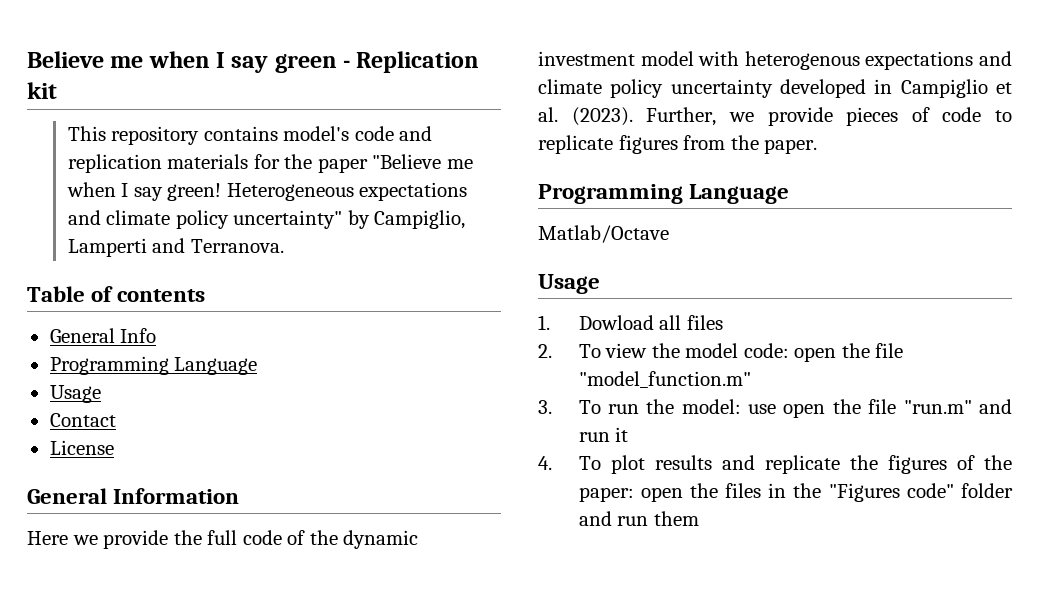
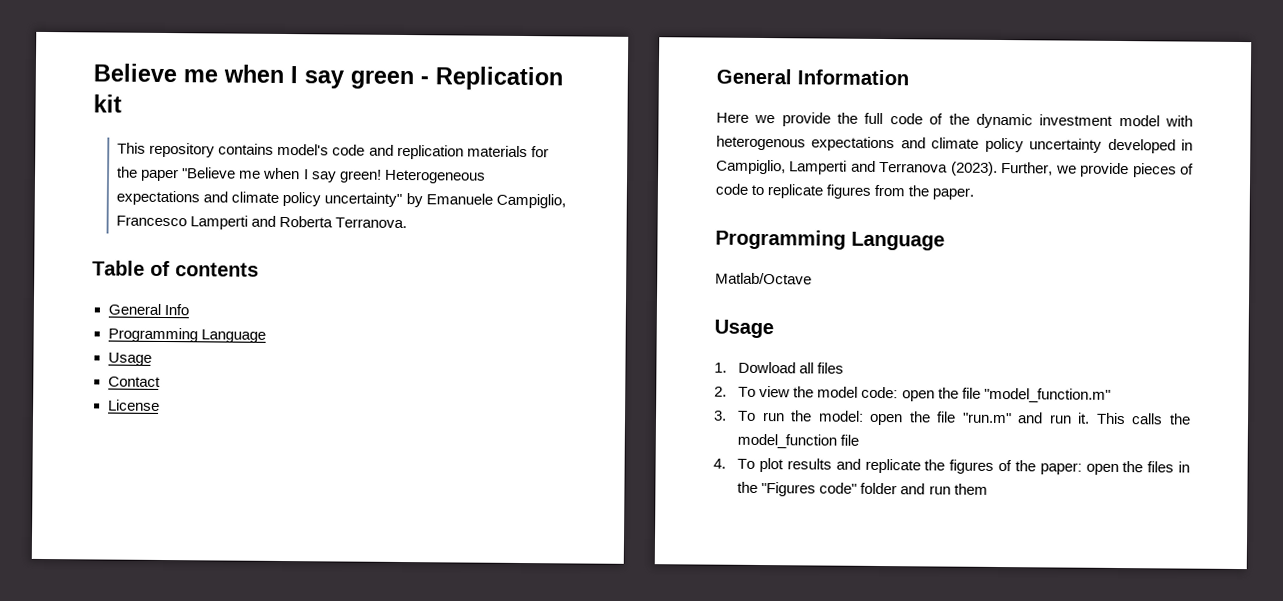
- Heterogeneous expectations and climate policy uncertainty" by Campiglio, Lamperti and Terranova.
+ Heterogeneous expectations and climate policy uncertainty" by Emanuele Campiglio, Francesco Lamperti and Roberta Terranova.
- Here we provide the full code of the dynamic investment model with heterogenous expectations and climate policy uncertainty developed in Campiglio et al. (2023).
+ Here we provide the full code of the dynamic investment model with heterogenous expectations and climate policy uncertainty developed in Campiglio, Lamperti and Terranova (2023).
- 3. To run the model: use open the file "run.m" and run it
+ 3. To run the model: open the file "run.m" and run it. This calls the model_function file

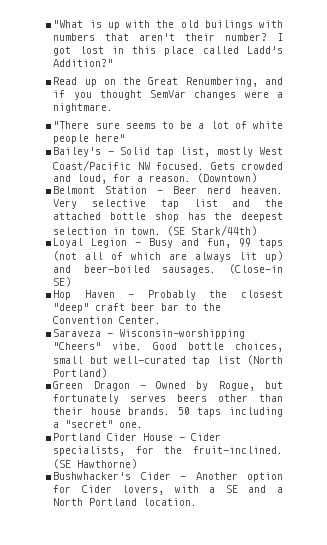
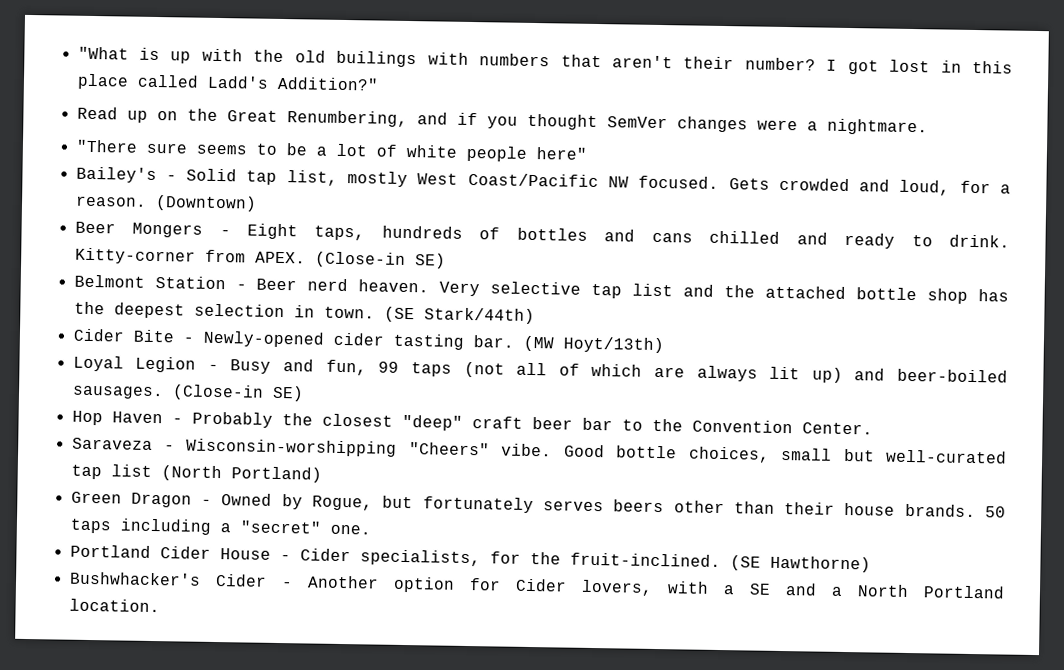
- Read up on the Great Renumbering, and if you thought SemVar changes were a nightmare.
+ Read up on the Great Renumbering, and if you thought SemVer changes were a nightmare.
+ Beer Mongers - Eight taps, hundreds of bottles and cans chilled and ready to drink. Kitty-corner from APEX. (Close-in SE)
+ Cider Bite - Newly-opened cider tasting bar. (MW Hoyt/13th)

▬▬▬▬▬▬▬▬▬▬

▶ _Problem requirements_
Reproduce the material in its entirety and word for word, without the pictures.

▶ _Exercise result_
- Heterogeneous expectations and climate policy uncertainty" by Campiglio, Lamperti and Terranova.
+ Heterogeneous expectations and climate policy uncertainty" by Emanuele Campiglio, Francesco Lamperti and Roberta Terranova.
- Here we provide the full code of the dynamic investment model with heterogenous expectations and climate policy uncertainty developed in Campiglio et al. (2023).
+ Here we provide the full code of the dynamic investment model with heterogenous expectations and climate policy uncertainty developed in Campiglio, Lamperti and Terranova (2023).
- 3. To run the model: use open the file "run.m" and run it
+ 3. To run the model: open the file "run.m" and run it. This calls the model_function file

- Read up on the Great Renumbering, and if you thought SemVar changes were a nightmare.
+ Read up on the Great Renumbering, and if you thought SemVer changes were a nightmare.
+ Beer Mongers - Eight taps, hundreds of bottles and cans chilled and ready to drink. Kitty-corner from APEX. (Close-in SE)
+ Cider Bite - Newly-opened cider tasting bar. (MW Hoyt/13th)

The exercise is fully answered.